The prohibition in section 18 of the constitution against the passage of a private or local bill “laying out, opening, altering, working or discontinuing roads, highways or alleys,” deprived the legislature of the right to pass an act which,-in terms, applied to a single stream known as “Boaring Brook.” The act is entitled “An act declaring Boaring brook, in the town of Martinsburgh, in the county of Lewis, a public highway”; and the first section of the act contains the following language:

“Roaring brook, in the town of Martinsburgh, in the county of Lewis, from its junction with Black river to the headwaters of said brook, in said to-wn of Martinsburgh, is hereby declared to be, and is hereby, constituted a public highway, for the purpose of floating logs, timber and lumber down said stream.”

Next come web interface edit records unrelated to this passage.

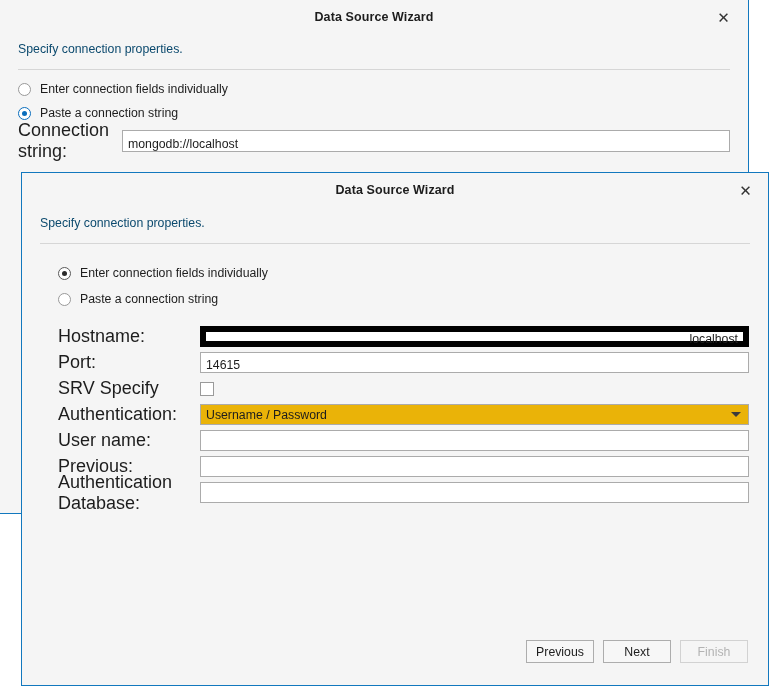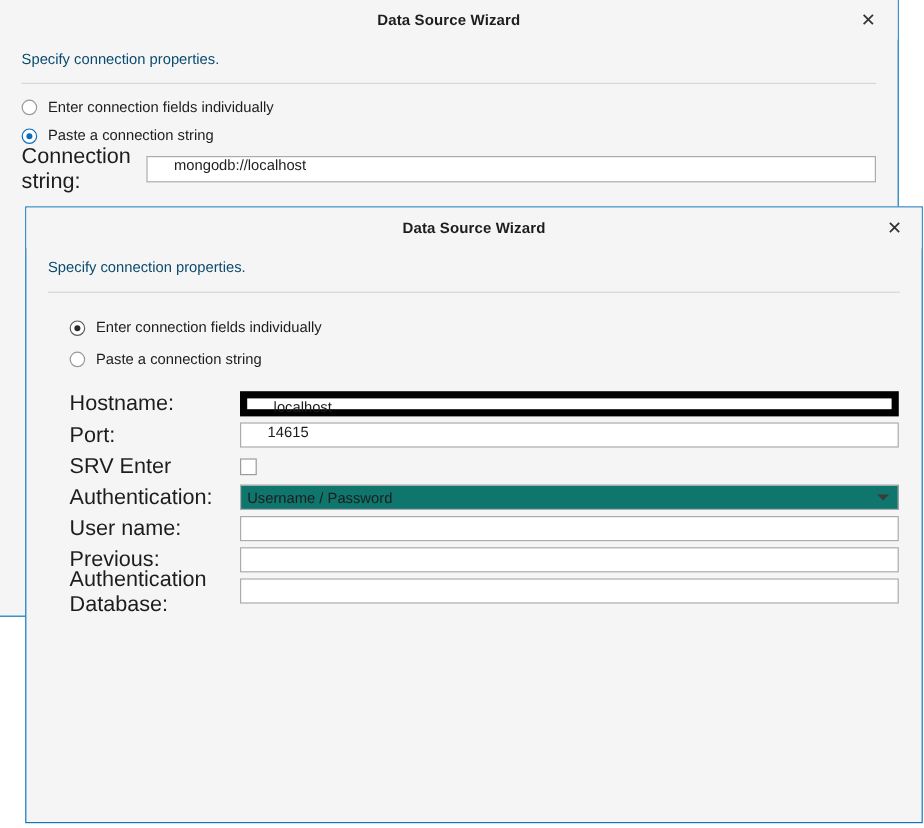--- a/index.html
+++ b/index.html
@@ -87,40 +87,40 @@
     font-size: 18px; color: #1d1d1d;
     text-align: left;
     flex: 0 0 auto;
   }
   .input {
     height: 21px;
     border: 1px solid #ababab;
     background: #ffffff;
     font-size: 12.3px;
     color: #1d1d1d;
-    padding: 0 22px;
-    display: flex; align-items: flex-start;
+    padding: 0 5px;
+    display: flex; align-items: flex-end;
     position: relative;
   }
   .input.focused { border: 6px solid #000000; flex-direction: column; }
   .caret {
     display: inline-block;
     width: 1px; height: 13px;
     background: #1d1d1d;
     margin-left: 1px;
   }
   .checkbox {
     width: 14px; height: 14px;
     border: 1px solid #9a9a9a;
     background: #ffffff;
   }
   .select {
     height: 21px;
     border: 1px solid #ababab;
-    background: #0f766e;
+    background: #eab308;
     font-size: 12.3px; color: #1d1d1d;
     padding: 0 5px;
     display: flex; align-items: center;
     justify-content: space-between;
   }
   .arrow-down {
     width: 0; height: 0;
     border-left: 5px solid transparent;
     border-right: 5px solid transparent;
     border-top: 5px solid #3b3b3b;
@@ -232,21 +232,21 @@
       </div>
 
       <div class="field-row">
         <span class="field-label fg-label">Port:</span>
         <div class="input fg-control">
           <span>14615</span>
         </div>
       </div>
 
       <div class="field-row">
-        <span class="field-label fg-label">SRV Enter</span>
+        <span class="field-label fg-label">SRV Specify</span>
         <span class="checkbox"></span>
       </div>
 
       <div class="field-row">
         <span class="field-label fg-label">Authentication:</span>
         <div class="select fg-control">
           <span>Username / Password</span>
           <span class="arrow-down"></span>
         </div>
       </div>
@@ -265,17 +265,22 @@
         </div>
       </div>
 
       <div class="field-row">
         <span class="field-label fg-label">Authentication Database:</span>
         <div class="input fg-control">
           <span></span>
         </div>
       </div>
 
+      <div class="btn-row">
+        <div class="btn">Previous</div>
+        <div class="btn">Next</div>
+        <div class="btn disabled">Finish</div>
+      </div>
 
     </div>
   </div>
 
 </div>
 
 </body></html>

Thus, we find an attempt to do just what the section of the constitution to which we have adverted prohibits. The second section authorizes: “Any person desiring to use said stream as a public highway” may apply to the special term for the appointment of commissioners. The title of the act, the language of the act, the intent and purposes of the act, gathered from the phraseology used therein, indicate very clearly an intent to evade the provisions of section 18 of article 13 of the constitution. We think the act‘in question was beyond the power of the legislature, being a private or local act, and that the same must be declared invalid.

Order reversed, with costs, and proceedings dismissed, with costs. All concur in the opinion, except WARD, J., who dissents.